Well, I do have to point out that more troubling for my purposes is what those assertions do to the effective promotion of equality and treating people and other living beings well, which all legitimate politics has as their goal. I have come rather late to the idea that maybe actually making that real in real effective action, in real life, individually and in society depends on choosing to really believe the argument that supports it here. Starting with the choice to believe in God.
* Not to mention its use by authors, script writers, etc. While typing this out I couldn't help but think of the scene Douglas Adams has in which the master of ceremonies of The Restaurant at the End of the Universe lovingly and enthusiastically revels in the futility of everything. I can't remember which of the endless regurgitations of that radio play went wrong I'm hearing, though it's either the original radio play or the first TV film of it because I didn't need to do it anymore after that. Nihilism gets old faster.

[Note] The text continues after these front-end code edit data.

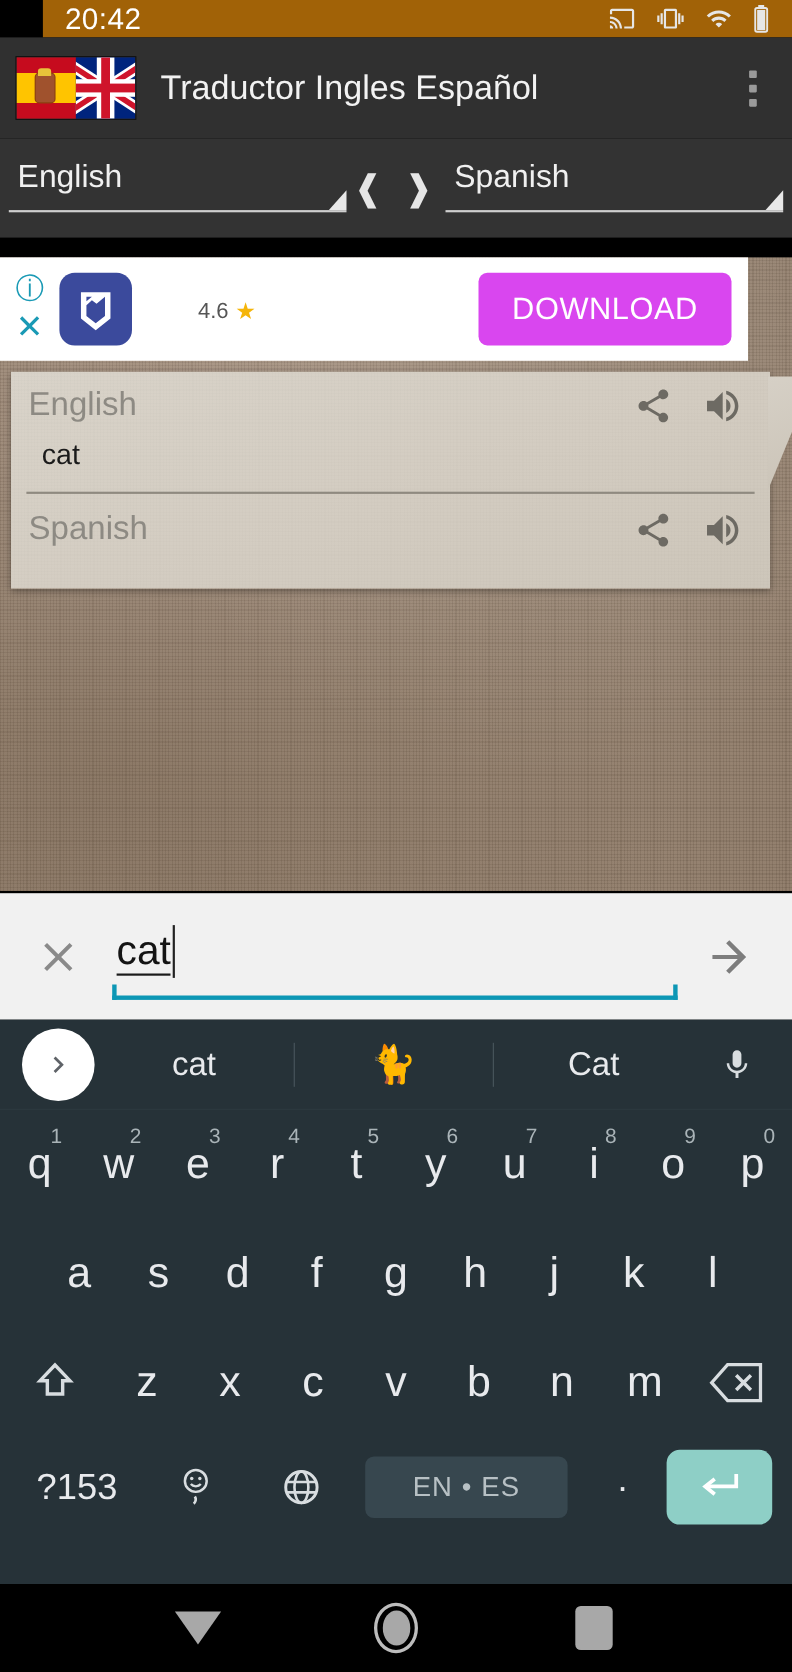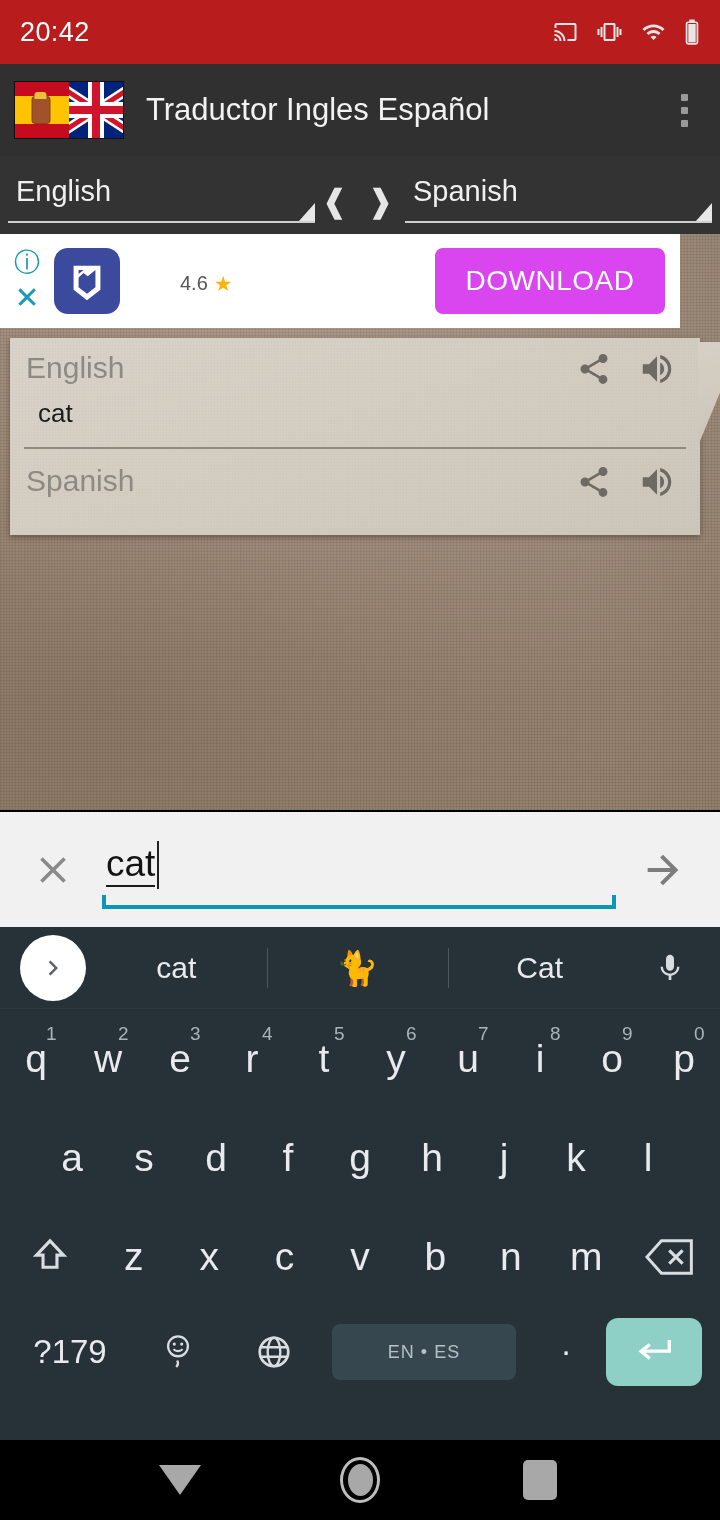--- a/index.html
+++ b/index.html
@@ -14,8 +14,8 @@
 
   
   .statusbar {
-    height:64px; background:#b91c1c; display:flex; align-items:center;
-    padding:0 20px; justify-content:space-between;
+    height:34px; background:#a16207; display:flex; align-items:center;
+    padding:0 20px; justify-content:space-between;margin-left:39px;
   }
   .clock { color:#fff; font-size:27px; letter-spacing:.4px; }
   .sysicons { display:flex; align-items:center; gap:17px; }

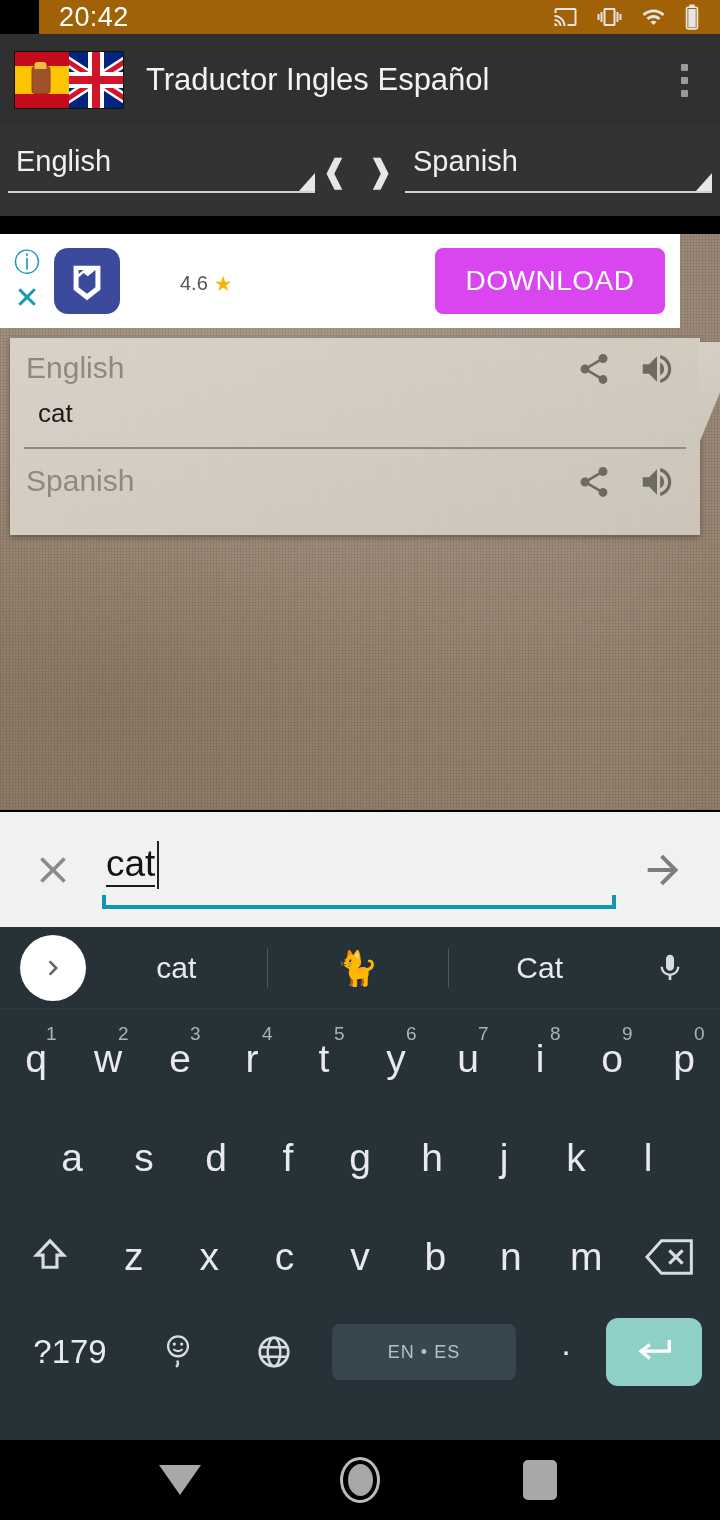--- a/index.html
+++ b/index.html
@@ -491,7 +491,7 @@
     </div>
 
     <div class="krow krow4">
-      <div class="k123">?179</div>
+      <div class="k123">?153</div>
       <div class="kemoji">
         <svg width="34" height="46" viewBox="0 0 24 30">
             <circle cx="12" cy="11" r="7" fill="none" stroke="#d8dde0" stroke-width="1.6"></circle>

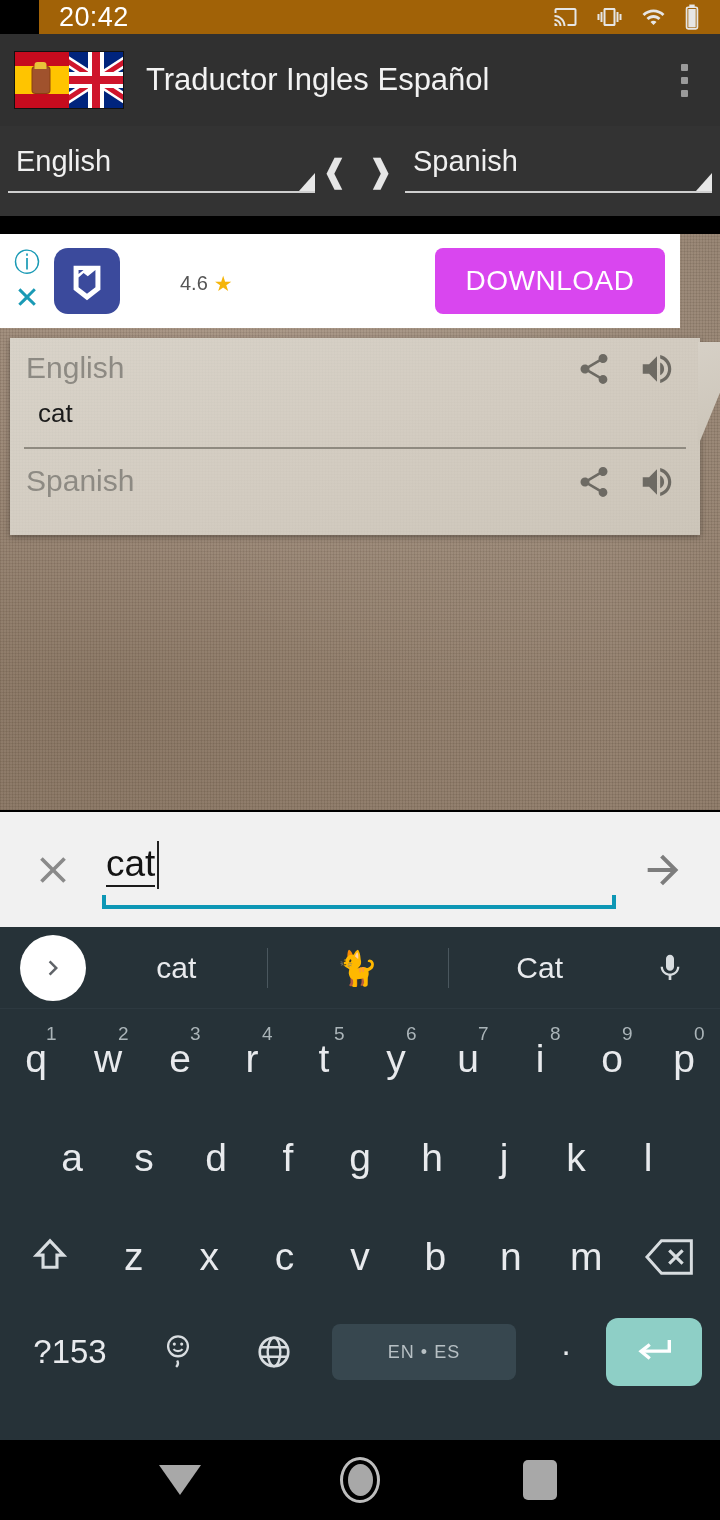--- a/index.html
+++ b/index.html
@@ -216,7 +216,7 @@
   .kspace {
     flex:1 1 auto; height:56px; margin:0 10px; background:#37474f; border-radius:8px;
     display:flex; align-items:center; justify-content:center;
-    color:#b7c0c4; font-size:18px; letter-spacing:1px;
+    color:#b7c0c4; font-size:25px; letter-spacing:1px;
   }
   .kperiod { flex:0 0 80px; color:#e8eaed; font-size:33px; display:flex;
              align-items:flex-end; justify-content:center; padding-bottom:16px; }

Which reminds me of a passage from the minor modern poet Archibald MacLeish ("nothing, nothing, nothing at all") in which he criticized the French existentialists for the nihilism that they relished and from which they derived a rather useless ersatz morality . . . though I don't think he went that far in the passage as I have just now. I can't find it right now but if I do I will post on it.
"I'm also sure that Catholics of my generation and many others would be surprised that Kung doesn't present the end of the world, the "end of time" with the good people going to heaven and the bad ones going to hell or being obliterated."
ReplyDeleteAnd all shall be well, and all things shall be well, and all manner of things shall be well.
--Julian of Norwich, 14th century.
It's an old idea. The more modern and muddled ones, especially those tied to fundamentalist Christianity and "sinners in the hands of an angry God," are, I would argue, distortions of a sounder and older understanding.